Mercure
- First edition
- Author: Amélie Nothomb
- Genre: Novel
- Publisher: Albin Michel
- Publication date: 1998
- Publication place: Belgium

= Mercure (novel) =

1998 novel by Amélie Nothomb

Mercure is a Belgian novel by Amélie Nothomb. It was first published in 1998.

==Plot==

The novel is set on the island of Mortes-Frontières, whose name (literally meaning "Dead Borders") is aptly chosen to reflect its ominous, isolated nature. Shrouded in secrecy and tightly controlled by the authoritarian Captain O. Loncours and his men, the island enforces strict surveillance and harsh treatment of outsiders.

Françoise, a young nurse, is summoned to this strange place to care for Hazel, a young woman who has been monstrously disfigured by a bombing. Upon arrival, Françoise discovers a bizarre house where all reflective objects—mirrors, spoons, anything capable of showing a reflection—have been removed.

The inhabitants of the island are suspicious and unwelcoming, and newcomers are subjected to thorough and merciless searches. Once inside the house, Françoise learns that she must tend to Hazel without ever asking a single question, under penalty of death. This strict rule gives rise to a series of peculiar and ambiguous conversations between the two women.

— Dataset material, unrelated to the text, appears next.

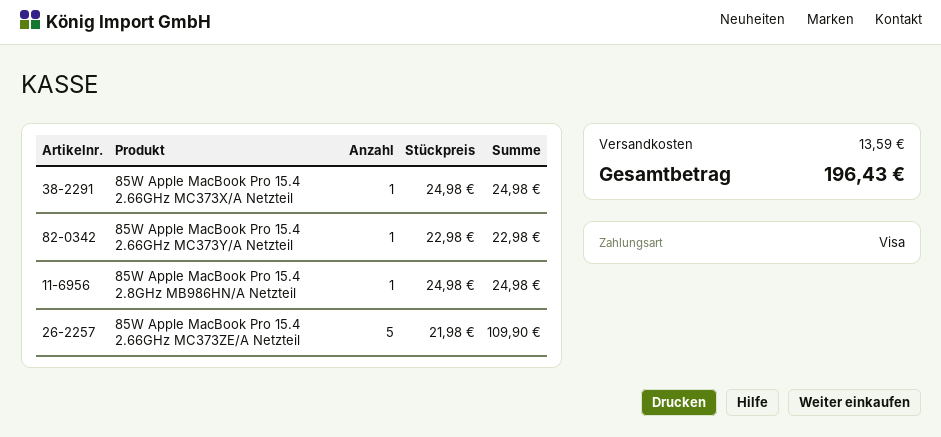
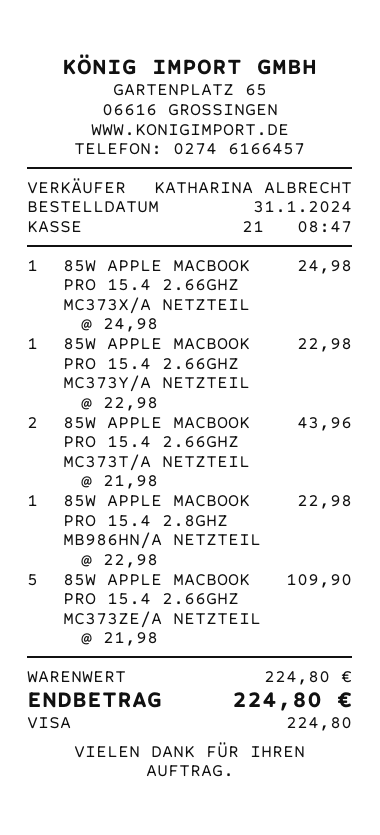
85W Apple MacBook Pro 15.4 2.8GHz MB986HN/A Netzteil: 1 x 24.98 = 24.98 -> 1 x 22.98 = 22.98
85W APPLE MACBOOK PRO 15.4 2.66GHZ MC373T/A NETZTEIL: none -> 2 x 21.98 = 43.96
shipping: 13.59 -> none
total: 196.43 -> 224.80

As in her earlier works, beginning with Hygiene and the Assassin, Amélie Nothomb explores themes of confinement, psychological tension, and human cruelty. With sharp prose and a taste for the grotesque, she challenges the reader's curiosity and fascination with dark, unsettling stories.

==Themes and structure==

Like The Enemy's Cosmetique, Mercure is a novel whose pacing is largely built around a final revelation. Dialogue plays a central role, as in many of Amélie Nothomb’s works, notably Hygiene and the Assassin. The plot is simple, similar to that of a detective novel, and serves as a framework to explore recurring themes in Nothomb’s writing, such as fear of difference, physical appearance, and secrecy in human relationships.

The novel is notable for offering two alternative endings.

In Mercure, the title refers to mercury in both symbolic and mythological senses — Mercury being the god of medicine (with Françoise as a nurse caring for Hazel) and also the messenger god (with Françoise acting as a kind of messenger for Loncours) — as well as in a physical sense, as a substance used to measure temperature and one that reflects like a mirror.

The novel can also be read as a rewriting of three fairy tales: Beauty and the Beast (the most overt and dominant model), as well as two underlying tales that subvert the myth of the young woman waiting to be saved by a prince: Cinderella, paralyzed by her supposed ugliness, and Sleeping Beauty, portrayed as unconscious.